App Normalizer - Intlex documentation

Normalization

The Normalization Service is a microservice responsible for pre-processing text inputs to ensure a standardized and consistent format before they are sent to the TTS synthesis process. It uses a modular design, allowing flexibility in managing text transformations such as punctuation adjustments, number-to-word conversions, date formatting, and abbreviation expansions.
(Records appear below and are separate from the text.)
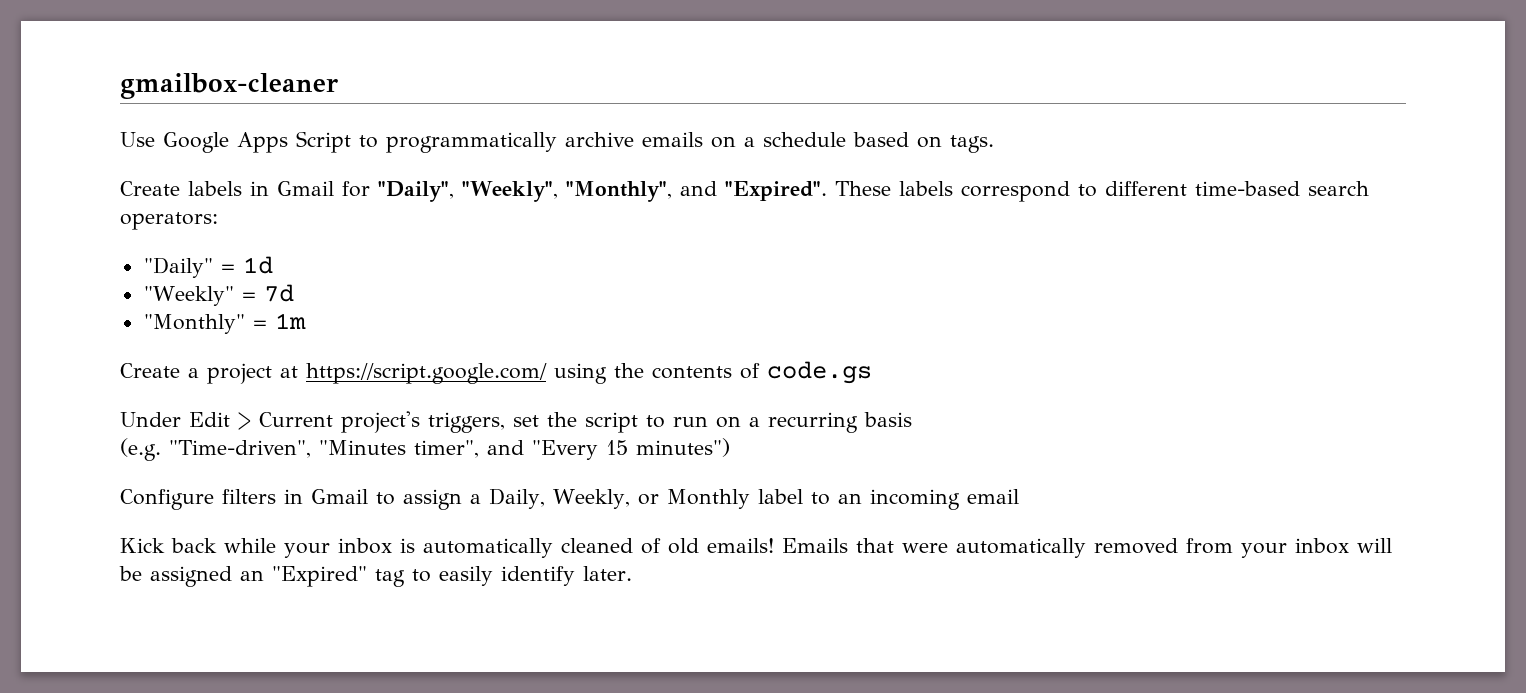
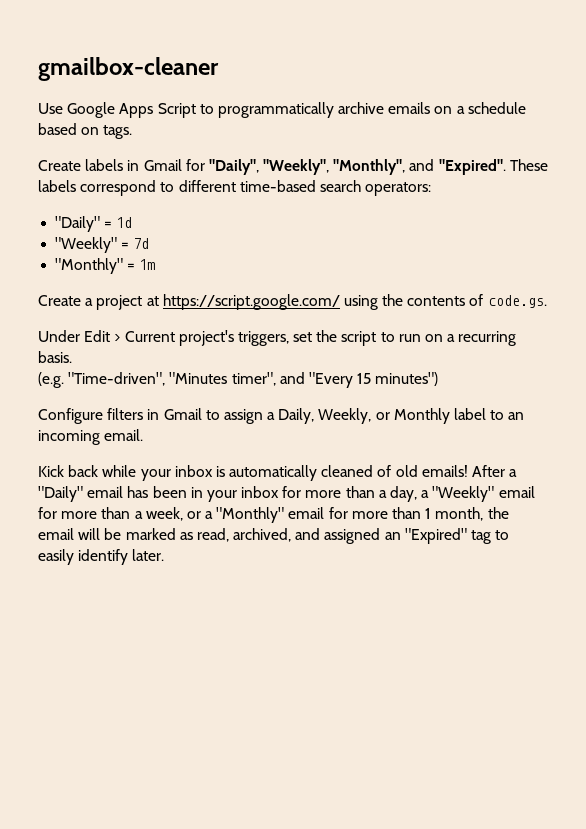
- Create a project at https://script.google.com/ using the contents of code.gs
+ Create a project at https://script.google.com/ using the contents of code.gs.
- Under Edit > Current project's triggers, set the script to run on a recurring basis
+ Under Edit > Current project's triggers, set the script to run on a recurring basis.
- Configure filters in Gmail to assign a Daily, Weekly, or Monthly label to an incoming email
+ Configure filters in Gmail to assign a Daily, Weekly, or Monthly label to an incoming email.
- Emails that were automatically removed from your inbox will be assigned an "Expired" tag to easily identify later.
+ After a "Daily" email has been in your inbox for more than a day, a "Weekly" email for more than a week, or a "Monthly" email for more than 1 month, the email will be marked as read, archived, and assigned an "Expired" tag to easily identify later.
This service supports multiple languages and can be configured via a rules.toml file, making it easy to adapt to new use cases or languages.

Functionality

Key Features:

Text Normalization:
Converts raw text into a predictable, synthesis-ready format. Handles various textual elements including punctuation, numbers, and abbreviations.
Multi-Language Support:
Adapts normalization rules based on the language (e.g., pt for Portuguese, en for English).
gRPC Communication:
Offers a Normalize method to process text requests from the TTS server and returns a NormalizeResponse with the transformed text.
Modularity:
Rules are implemented as independent modules, which can be enabled or disabled through the configuration file.

Architecture

Core Logic:

The Normalizer class is the entry point for applying normalization rules.
Rules are dynamically loaded based on the configuration file.

Rule Modules:

Each rule is a separate class inheriting from a NormalizationRule base class.

gRPC Service:

File: normalizer.py
Defines the NormalizerService and handles requests via gRPC.

Implementation

File: normalizer.py

The NormalizerService initializes the Normalizer class with a rule configuration and exposes the Normalize method:

class NormalizerService(normalizer_pb2_grpc.NormalizerServiceServicer):
    def __init__(self, args):
        if args.rules is None:
            args.rules = NORMALIZER_RULES
        self.normalizer = Normalizer(args.rules)

    def Normalize(self, request, context):
        normalized_text = self.normalizer.normalize_text(request.text.strip())
        return normalizer_pb2.NormalizeResponse(normalized_text=normalized_text)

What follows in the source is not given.